The Imperial and Royal Government expects the reply of the Royal Government at the latest by Saturday 25 of this month at 5 p.m (this was crossed out and replaced by “6”).

[A memorandum dealing with the results of the preliminary investigation at Sarajevo with regard to the officials mentioned in Points 7 and 8 is annexed to this Note]

Annex:

The criminal investigation opened by the Sarajevo Court against Gavrilo Princip and associates on the count of assassination and complicity therein, in respect of the crime committed by them on 28 June, has up to the present led to the following conclusions:

1. The plot having as its object the assassination of the Archduke Francis Ferdinand on the occasion of his visit to Sarajevo was formed at Belgrade by Gavrilo Princip, Nedeljko Cabrinović and one Milan Ciganović and Trifko Grabez with the help of Commander Voija Tankosi6.

2. The 6 bombs and 4 Browning pistols with ammunition with which the malefactors committed the outrage were delivered to Princip, Cabrinović and Grabez at Belgrade by a certain Milan Ciganović and Commander Voija Tankosić.

3. The bombs are hand grenades from the munitions depot of the Serbian Army at Kragujevac.

4. To assure the success of the outrage, Ciganović instructed Princip, Cabrinović and Grabez in the use of grenades, and, in a forest near the rifle-range at Topcider (Park), gave Princip and Grabez shooting practice with Browning pistols.

5. To enable Princip, Cabrinović and Grabez to cross the frontier of Bosnia-Herzegovina and to smuggle in clandestinely their contraband arms, a secret system of transport was organized by Ciganović. As a result of this organization the introduction into Bosnia-Herzegovina of the criminals and their arms was effected by the frontier captains of Sabac (Rade Popović) and Loznica, and the customs official Rudivoj Grbić of Loznica with the aid of various individuals.”

This document, it has been said, marked the end of the nineteenth century.
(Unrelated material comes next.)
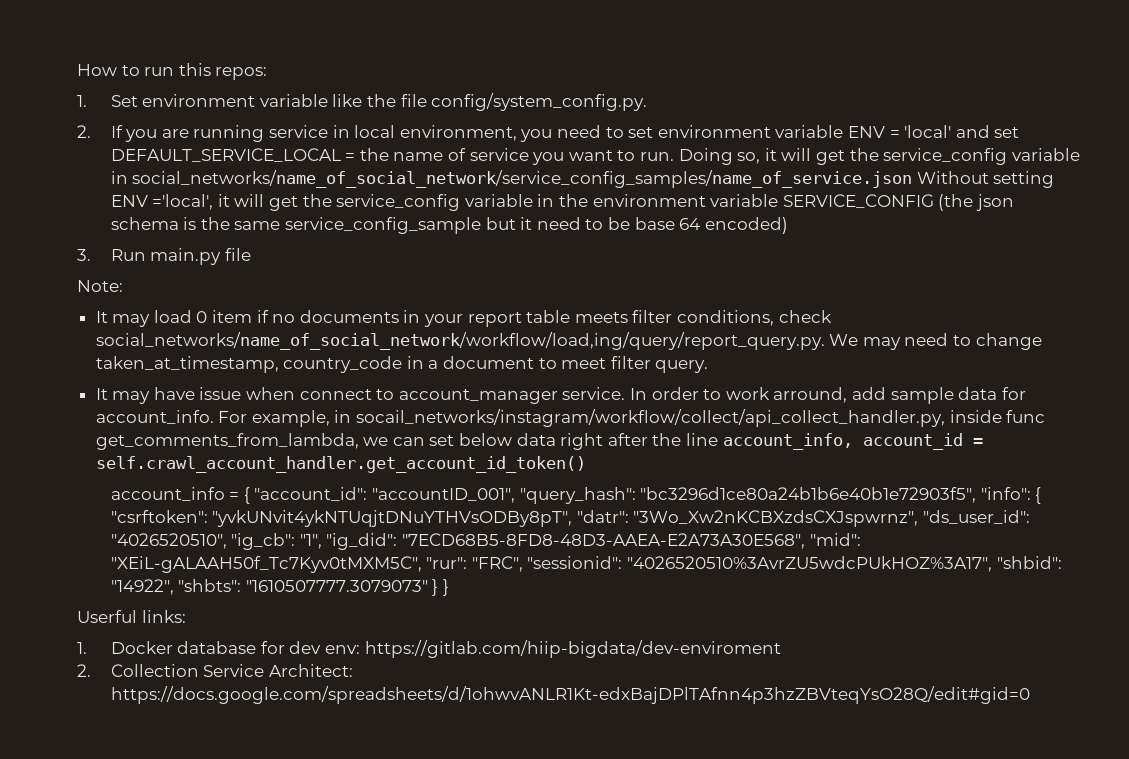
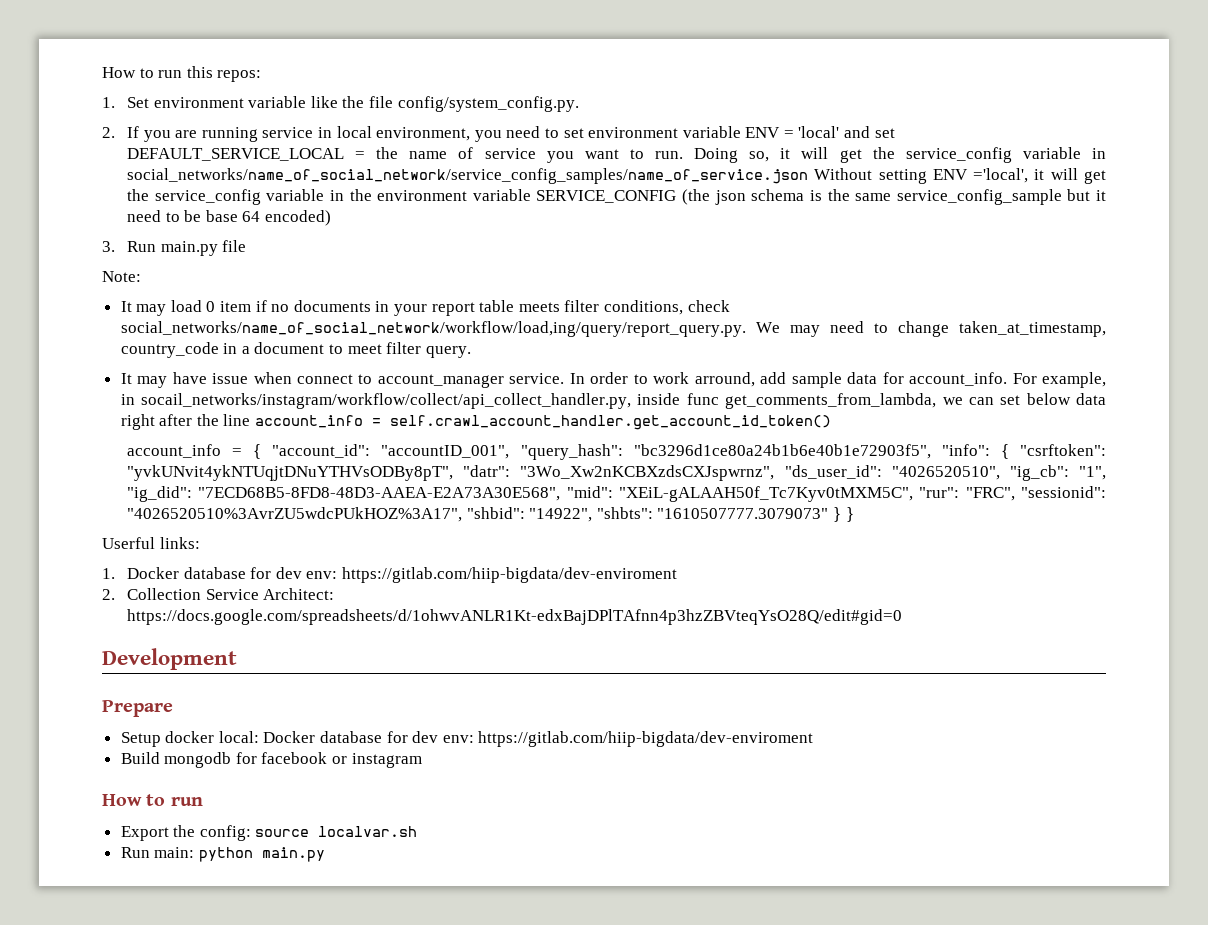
[722,433,963,450] account_info, account_id -> [255,415,364,428] account_info
(1030, 695) none -> [102,648,237,670] [102,700,173,717] [120,731,814,747] [120,752,422,768] [102,794,203,806] [120,825,418,841] [120,847,325,862] // Development // Prepare // Setup docker local: Docker database for dev env: https://gitlab.com/hiip-bigdata/dev-enviroment // Build mongodb for facebook or instagram // How to run // Export the config: source localvar.sh // Run main: python main.py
Its terms were harsh, yet not entirely without precedent, and certainly more lenient than the conditions the Treaty of Versailles would impose five years hence on Germany, which empowered an Allied Control Commission to roam the length and breadth of the country in search of contraband in addition to imposing reparation payments and giving German territory to every neighbour state except Switzerland and Austria. The demands inflicted on Belgrade in 1914 might also be compared – favourably, as Christopher Clark points out – to the ultimatum of Rambouillet the NATO addressed to the Serbian government in 1999 to stop the genocide of non-Serbs in Kosovo. The Rambouillet memorandum commanded that NATO forces “shall enjoy, together with their vehicles, vessels, aircraft and equipment free and unrestricted and unimpeded access through the Former Republic of Yugoslavia, including associated airspace and territorial waters,” and gave the troops the right of manoeuvre in and the utilization “of any areas or facilities as required for support, training and operations.”

In comparison, the Austrian demands of 1914 almost appear quaint. It is true that Points 5 and 6 impeded Serbian sovereignty, but some of the evidence was unimpeachable – the hand grenades, say – and Austria had good reasons to doubt the efficiency of Serbian law-enforcement. “Vienna,” Christopher Clark diagnosed, “did not trust the Serbian authorities to press home the investigation without some form of Austrian supervision and verification. And it must be said that nothing the Serbian government did between June 28 and the presentation of the ultimatum gave them any reason to think otherwise.” Certainly the possibility of subsequent negotiations on the more intrusive points was not excluded per se, and all that Belgrade had to do in this respect would be to send a few suspected conspirators abroad or into Russian exile for some months until the affair had died down. What real harm could a few more Austrian detectives do, when Dr. Wiesner had already been in Belgrade since July 10 and the heavens had not fallen?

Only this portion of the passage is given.